My original goal was to have it all finished by August (yesterday) and printed by the end of September. Then I enrolled in a Data Analytics Bootcamp and that is all I've been doing ever since. I have maybe 30 pages of my monstrosity completed, and will have to finish the remained 200 over the next year. 

Since I don't  know what to do with a Patreon as a creator with no focus, this is officially becoming my accountability tracker. I have a year - 52 weeks - to finish 200 pages. 4 pages a week and it's done. Maybe five pages a week and extra time for QA revisions if I'm being responsible. 

If you'd like to follow along, go subscribe to my Patreon. If you want to help keep me accountable, invite friends. I'm adjusting my support tiers to 1$ and "Anything". If I reach 50 patrons I'll make a new tier for process videos - I've experimented with filming while making this way and it's honestly a lot of work AND VERY AWKWARD, but for 50 viewers I'd do it. 

MORE THAN ART

Several years ago when I was working in Management, I had a recurrent problem with no one believing anything I told them, followed with flippant dismissal at my later very polite “I warned you this would happen”. It was a frustrating pattern, more so with repetition and time. Two things I found that helped: wearing blue-light filtering glasses (non prescription, my eyes are fine) and putting all of my information in an excel document.

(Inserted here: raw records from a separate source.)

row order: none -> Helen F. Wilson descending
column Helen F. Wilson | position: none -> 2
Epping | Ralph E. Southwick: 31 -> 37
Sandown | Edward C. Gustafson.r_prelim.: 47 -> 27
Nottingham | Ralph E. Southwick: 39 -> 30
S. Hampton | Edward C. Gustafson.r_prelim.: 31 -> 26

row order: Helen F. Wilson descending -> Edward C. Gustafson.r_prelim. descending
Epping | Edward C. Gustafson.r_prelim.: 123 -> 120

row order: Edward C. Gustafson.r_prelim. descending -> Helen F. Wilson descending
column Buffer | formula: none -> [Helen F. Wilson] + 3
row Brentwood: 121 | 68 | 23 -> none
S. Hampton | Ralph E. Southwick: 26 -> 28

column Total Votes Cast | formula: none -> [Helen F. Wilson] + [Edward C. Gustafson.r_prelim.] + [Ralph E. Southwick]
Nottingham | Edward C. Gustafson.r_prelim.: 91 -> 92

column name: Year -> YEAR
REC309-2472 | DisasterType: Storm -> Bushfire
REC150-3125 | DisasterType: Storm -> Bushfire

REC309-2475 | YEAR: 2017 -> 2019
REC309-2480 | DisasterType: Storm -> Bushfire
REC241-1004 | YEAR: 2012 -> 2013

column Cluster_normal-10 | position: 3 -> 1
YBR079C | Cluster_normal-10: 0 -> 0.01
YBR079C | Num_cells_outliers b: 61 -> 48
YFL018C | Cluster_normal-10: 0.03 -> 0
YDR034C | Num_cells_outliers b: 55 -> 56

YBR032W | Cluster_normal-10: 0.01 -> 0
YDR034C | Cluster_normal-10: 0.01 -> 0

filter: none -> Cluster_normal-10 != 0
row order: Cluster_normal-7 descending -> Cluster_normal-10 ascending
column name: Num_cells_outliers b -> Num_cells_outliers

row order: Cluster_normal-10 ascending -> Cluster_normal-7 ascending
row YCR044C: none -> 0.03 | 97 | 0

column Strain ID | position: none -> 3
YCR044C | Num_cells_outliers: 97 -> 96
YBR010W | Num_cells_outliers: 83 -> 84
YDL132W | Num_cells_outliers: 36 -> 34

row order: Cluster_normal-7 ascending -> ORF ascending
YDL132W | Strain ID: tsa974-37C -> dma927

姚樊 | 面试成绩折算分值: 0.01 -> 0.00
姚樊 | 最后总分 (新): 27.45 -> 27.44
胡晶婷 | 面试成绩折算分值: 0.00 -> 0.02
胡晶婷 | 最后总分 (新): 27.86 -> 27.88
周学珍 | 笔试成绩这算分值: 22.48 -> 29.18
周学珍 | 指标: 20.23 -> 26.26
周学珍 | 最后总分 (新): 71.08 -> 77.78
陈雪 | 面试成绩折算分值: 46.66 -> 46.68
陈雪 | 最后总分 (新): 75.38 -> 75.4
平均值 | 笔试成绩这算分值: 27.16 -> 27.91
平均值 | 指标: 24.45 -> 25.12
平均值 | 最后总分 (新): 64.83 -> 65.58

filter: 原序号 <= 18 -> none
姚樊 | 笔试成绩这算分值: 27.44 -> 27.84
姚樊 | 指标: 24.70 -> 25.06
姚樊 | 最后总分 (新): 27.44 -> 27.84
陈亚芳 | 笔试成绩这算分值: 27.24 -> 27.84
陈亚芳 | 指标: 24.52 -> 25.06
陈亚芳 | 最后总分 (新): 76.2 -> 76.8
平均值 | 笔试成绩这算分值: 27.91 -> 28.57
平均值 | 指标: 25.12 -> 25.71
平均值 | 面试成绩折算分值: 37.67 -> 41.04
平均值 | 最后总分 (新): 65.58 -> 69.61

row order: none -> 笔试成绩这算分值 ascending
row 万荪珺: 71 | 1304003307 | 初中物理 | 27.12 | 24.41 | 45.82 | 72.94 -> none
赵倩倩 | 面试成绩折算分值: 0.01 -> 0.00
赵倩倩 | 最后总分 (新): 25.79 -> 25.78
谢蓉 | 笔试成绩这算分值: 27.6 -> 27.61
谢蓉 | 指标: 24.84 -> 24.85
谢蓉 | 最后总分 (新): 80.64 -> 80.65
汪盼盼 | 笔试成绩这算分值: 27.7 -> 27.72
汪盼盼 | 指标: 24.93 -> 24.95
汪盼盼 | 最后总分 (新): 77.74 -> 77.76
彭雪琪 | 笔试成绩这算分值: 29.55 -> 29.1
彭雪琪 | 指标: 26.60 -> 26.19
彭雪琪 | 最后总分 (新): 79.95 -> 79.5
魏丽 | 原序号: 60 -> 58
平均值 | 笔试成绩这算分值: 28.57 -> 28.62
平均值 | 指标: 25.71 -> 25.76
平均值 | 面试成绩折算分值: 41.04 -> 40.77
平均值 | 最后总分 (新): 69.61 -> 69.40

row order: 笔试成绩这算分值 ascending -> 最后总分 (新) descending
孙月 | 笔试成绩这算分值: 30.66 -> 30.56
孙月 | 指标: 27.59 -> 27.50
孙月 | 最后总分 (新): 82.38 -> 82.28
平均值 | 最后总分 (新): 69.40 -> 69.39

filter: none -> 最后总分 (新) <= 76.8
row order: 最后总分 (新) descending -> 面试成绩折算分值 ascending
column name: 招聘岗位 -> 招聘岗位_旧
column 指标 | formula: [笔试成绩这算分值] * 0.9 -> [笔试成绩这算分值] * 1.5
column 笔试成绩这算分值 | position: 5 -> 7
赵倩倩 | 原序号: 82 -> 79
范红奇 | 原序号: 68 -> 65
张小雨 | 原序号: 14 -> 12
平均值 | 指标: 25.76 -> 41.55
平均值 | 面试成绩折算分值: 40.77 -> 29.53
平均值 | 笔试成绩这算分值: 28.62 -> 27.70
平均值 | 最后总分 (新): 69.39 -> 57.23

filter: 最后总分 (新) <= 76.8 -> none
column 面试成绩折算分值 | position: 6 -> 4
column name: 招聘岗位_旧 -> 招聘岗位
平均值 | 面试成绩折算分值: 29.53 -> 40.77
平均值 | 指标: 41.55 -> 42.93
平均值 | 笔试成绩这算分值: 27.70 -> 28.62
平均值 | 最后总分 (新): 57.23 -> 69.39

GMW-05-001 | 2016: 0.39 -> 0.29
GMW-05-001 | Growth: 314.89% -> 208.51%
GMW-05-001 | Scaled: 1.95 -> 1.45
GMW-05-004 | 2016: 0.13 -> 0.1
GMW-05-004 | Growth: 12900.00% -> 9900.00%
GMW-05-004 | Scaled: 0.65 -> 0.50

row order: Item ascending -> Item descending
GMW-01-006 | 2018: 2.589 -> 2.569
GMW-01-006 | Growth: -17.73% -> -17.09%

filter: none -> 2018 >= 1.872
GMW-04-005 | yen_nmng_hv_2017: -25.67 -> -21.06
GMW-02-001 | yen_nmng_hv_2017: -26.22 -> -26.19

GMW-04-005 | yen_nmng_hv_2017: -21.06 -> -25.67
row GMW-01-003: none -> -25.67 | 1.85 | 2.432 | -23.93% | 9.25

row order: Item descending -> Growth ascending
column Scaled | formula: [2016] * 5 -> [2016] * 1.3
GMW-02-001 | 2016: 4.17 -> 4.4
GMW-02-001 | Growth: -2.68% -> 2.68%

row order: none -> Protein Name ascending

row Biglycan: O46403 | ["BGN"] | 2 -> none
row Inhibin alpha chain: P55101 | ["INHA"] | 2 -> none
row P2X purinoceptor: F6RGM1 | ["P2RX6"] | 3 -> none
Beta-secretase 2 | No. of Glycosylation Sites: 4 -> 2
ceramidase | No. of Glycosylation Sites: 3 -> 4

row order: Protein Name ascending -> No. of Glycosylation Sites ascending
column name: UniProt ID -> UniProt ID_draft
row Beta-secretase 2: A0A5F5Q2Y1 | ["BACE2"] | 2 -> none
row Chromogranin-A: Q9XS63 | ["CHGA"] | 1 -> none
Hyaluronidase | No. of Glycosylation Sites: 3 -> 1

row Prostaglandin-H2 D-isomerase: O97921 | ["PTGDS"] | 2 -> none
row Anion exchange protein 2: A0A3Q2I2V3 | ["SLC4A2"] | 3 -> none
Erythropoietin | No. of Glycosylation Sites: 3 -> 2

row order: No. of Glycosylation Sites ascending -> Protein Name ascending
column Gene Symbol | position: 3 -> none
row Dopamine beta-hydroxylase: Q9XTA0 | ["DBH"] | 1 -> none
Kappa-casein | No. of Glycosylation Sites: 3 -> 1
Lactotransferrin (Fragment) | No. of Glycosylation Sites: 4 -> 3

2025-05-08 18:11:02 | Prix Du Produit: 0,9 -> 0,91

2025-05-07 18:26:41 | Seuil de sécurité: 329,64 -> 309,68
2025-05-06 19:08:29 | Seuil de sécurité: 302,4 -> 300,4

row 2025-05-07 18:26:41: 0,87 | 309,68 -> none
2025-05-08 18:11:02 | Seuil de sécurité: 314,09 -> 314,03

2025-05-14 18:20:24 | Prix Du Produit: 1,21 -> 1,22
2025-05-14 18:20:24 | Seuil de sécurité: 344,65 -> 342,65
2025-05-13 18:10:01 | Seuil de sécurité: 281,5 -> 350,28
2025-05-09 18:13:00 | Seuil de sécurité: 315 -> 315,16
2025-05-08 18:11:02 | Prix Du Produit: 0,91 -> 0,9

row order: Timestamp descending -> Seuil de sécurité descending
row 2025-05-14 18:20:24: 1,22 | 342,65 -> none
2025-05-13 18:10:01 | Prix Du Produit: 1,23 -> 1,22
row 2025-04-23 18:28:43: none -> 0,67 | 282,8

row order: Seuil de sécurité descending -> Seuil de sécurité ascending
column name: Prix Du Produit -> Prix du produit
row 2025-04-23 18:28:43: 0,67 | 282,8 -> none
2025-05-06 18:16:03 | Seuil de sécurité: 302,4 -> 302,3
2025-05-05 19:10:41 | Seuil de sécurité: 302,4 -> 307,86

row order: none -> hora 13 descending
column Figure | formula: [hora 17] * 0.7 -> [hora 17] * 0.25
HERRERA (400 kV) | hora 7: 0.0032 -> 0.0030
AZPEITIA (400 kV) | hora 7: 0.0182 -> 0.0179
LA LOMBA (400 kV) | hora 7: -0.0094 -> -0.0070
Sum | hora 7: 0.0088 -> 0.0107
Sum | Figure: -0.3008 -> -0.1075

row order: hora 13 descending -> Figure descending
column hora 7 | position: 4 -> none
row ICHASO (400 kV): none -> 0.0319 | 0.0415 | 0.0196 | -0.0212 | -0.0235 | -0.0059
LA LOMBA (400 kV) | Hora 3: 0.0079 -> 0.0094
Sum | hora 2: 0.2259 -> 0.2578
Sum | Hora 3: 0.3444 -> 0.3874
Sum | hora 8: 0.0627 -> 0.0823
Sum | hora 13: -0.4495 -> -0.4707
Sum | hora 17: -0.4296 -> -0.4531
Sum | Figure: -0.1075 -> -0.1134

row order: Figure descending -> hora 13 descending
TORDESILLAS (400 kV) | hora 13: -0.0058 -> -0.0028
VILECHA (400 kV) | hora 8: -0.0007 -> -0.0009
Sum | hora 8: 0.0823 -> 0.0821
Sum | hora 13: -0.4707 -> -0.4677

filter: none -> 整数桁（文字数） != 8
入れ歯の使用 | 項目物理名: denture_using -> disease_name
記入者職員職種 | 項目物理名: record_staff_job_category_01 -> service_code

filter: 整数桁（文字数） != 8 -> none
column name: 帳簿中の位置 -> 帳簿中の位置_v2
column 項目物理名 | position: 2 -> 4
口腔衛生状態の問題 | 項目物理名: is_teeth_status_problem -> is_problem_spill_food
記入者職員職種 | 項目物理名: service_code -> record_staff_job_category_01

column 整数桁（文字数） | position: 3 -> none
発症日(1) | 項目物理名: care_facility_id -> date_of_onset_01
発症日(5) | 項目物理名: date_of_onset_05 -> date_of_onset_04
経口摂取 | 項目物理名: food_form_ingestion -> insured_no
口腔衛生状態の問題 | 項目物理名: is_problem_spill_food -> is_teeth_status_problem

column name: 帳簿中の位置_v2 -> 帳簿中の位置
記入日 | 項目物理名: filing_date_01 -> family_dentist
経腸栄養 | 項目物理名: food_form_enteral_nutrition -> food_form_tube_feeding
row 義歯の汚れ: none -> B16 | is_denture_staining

The glasses bit was ridiculous.

The excel bit was also ridiculous, but something I could build upon. I added columns of data I tracked meticulously. I created charts. It got more complex. The data sets became larger.

It all started to turn into something I enjoyed - creating stories out of sets of numbers, making those stories palatable with charts, graphs, graphics. It was something I wanted to learn how to do better. I found a program, enrolled, and five months later I’m a month away from graduating from my data analytics bootcamp. There have been multiple late nights coding until 5am, there were quite a few tears in the beginning when I was putting together my first for loops and doubting I’d be able to learn any of it at all, and more than half of the class dropped out; but I’m close to the end and it’s becoming fun again. Excel, VBA, Python, SQL, HTML, CSS, Javascript, Tableau, Big Data, and Machine Learning later - I’m Neural Networks and a group project away from the finish line.